What is Gaucher disease?
Gaucher disease (pronounced Goh-shay) is a rare genetic condition where the body doesn’t make enough of the enzyme called glucocerebrosidase (GCase). GCase helps break down fatty substances in the body.
Gaucher disease is part of a group of conditions known as lysosomal storage disorders, where cells have difficulty clearing certain substances. There are three types of Gaucher disease – types 2 and 3 are the neurological forms, where the brain is affected.
Type 2 appears in early infancy and progresses quickly, while type 3 develops more slowly and may not become noticeable until childhood. Although Gaucher disease is lifelong, early diagnosis and specialist care can make a real difference.
What causes Gaucher disease?
Gaucher disease is caused by changes in the GBA gene, which provides the instructions for making the GCase enzyme. When these instructions are altered, the body makes too little GCase enzyme, or it doesn’t work as it should.
Without enough working GCase, fatty material can build up in certain organs, including the liver, spleen and bones. In types 2 and 3, this build-up can also affect the brain, which is why these forms have neurological symptoms.
What are the symptoms of Gaucher disease?
The symptoms of Gaucher disease happen because of a build up of fatty material. In types 2 and 3 symptoms can include:
- Developmental changes – delays in reaching milestones such as sitting, walking or speaking.

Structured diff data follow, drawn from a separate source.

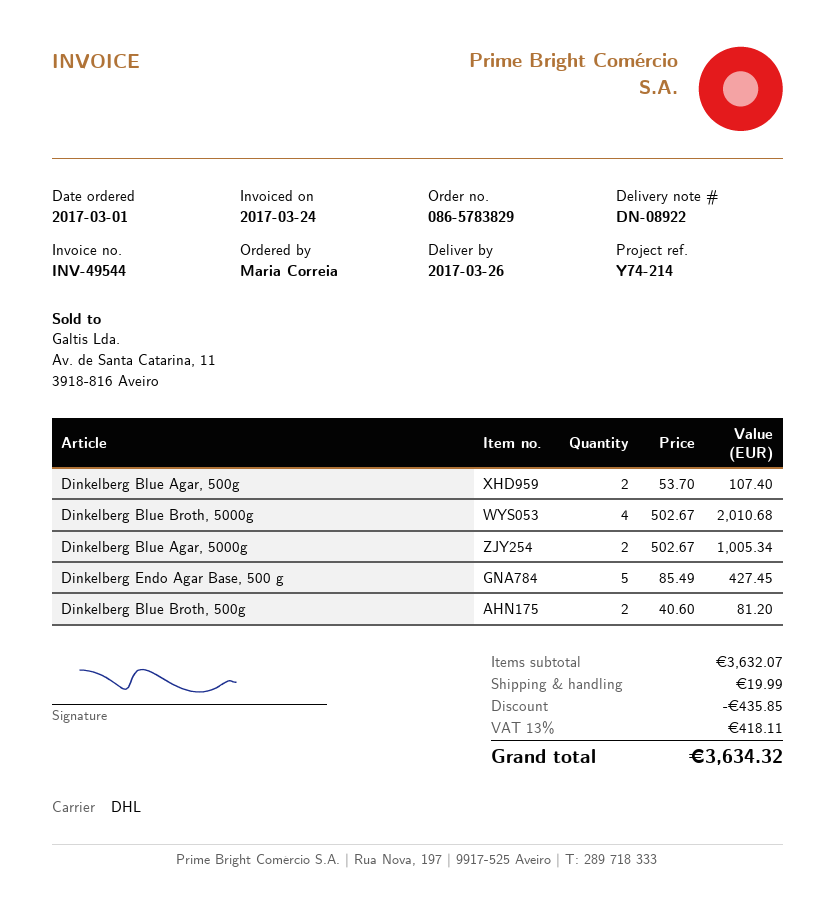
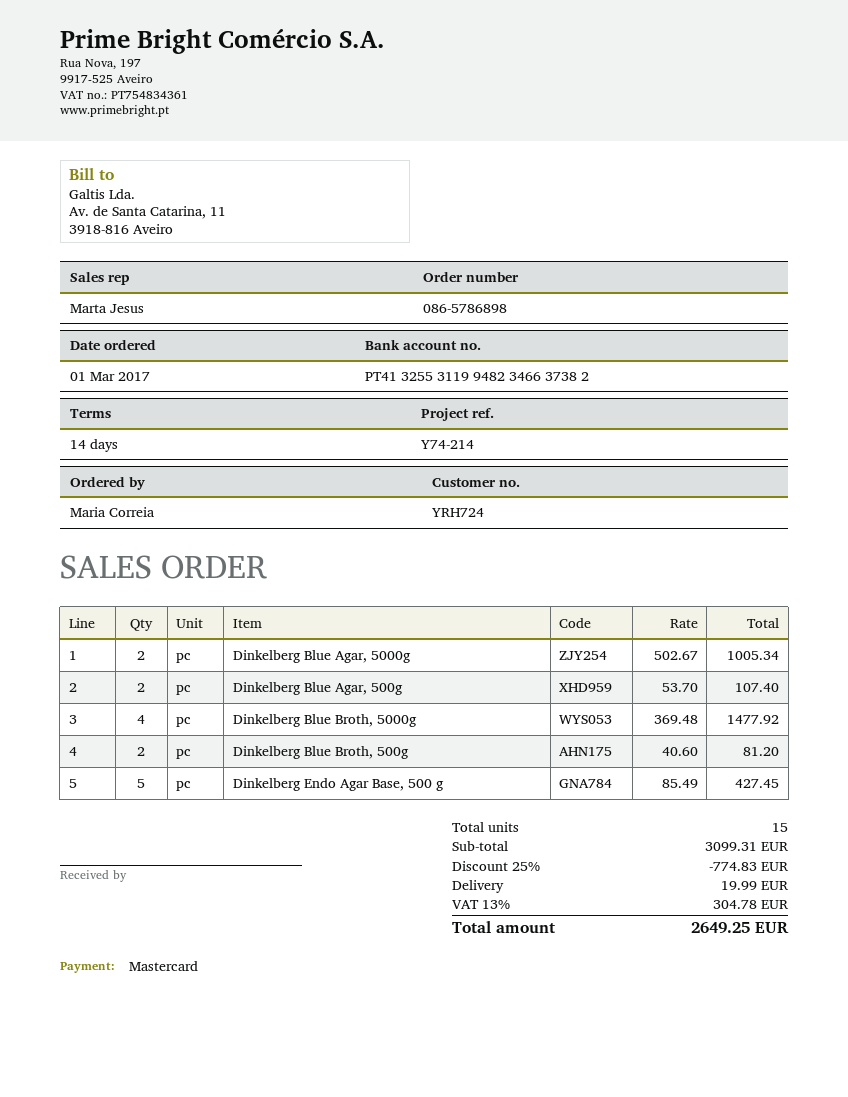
order number: 086-5783829 -> 086-5786898
Dinkelberg Blue Broth, 5000g: 4 x 502.67 = 2010.68 -> 4 x 369.48 = 1477.92
subtotal: 3632.07 -> 3099.31
discount: 435.85 -> 774.83
tax: 13% = 418.11 -> 13% = 304.78
total: 3634.32 -> 2649.25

- Movement difficulties – including stiffness, tremors, unusual movements, or problems with balance and coordination.
- Eye movement problems – difficulty moving the eyes quickly or smoothly, which is a common feature in type 3.
- Seizures – these may occur in both types, with type 3 often showing more gradual changes.
- Feeding difficulties – in babies, this may include poor feeding or swallowing challenges.
- Breathing changes – especially in type 2, where breathing can be affected early on.
- Enlarged liver or spleen – which may cause a swollen tummy or discomfort.
- Bone pain or fractures – caused by changes within the bone marrow.
- Fatigue and low energy – due to anaemia or the body working harder to support affected organs.
Gaucher disease is part of a wider group of conditions called metabolic disorders. They affect the way the body processes fats, proteins and sugars.
Although some of these conditions are extremely rare, our charity is here to help bring people together, so you can find support whichever type you have.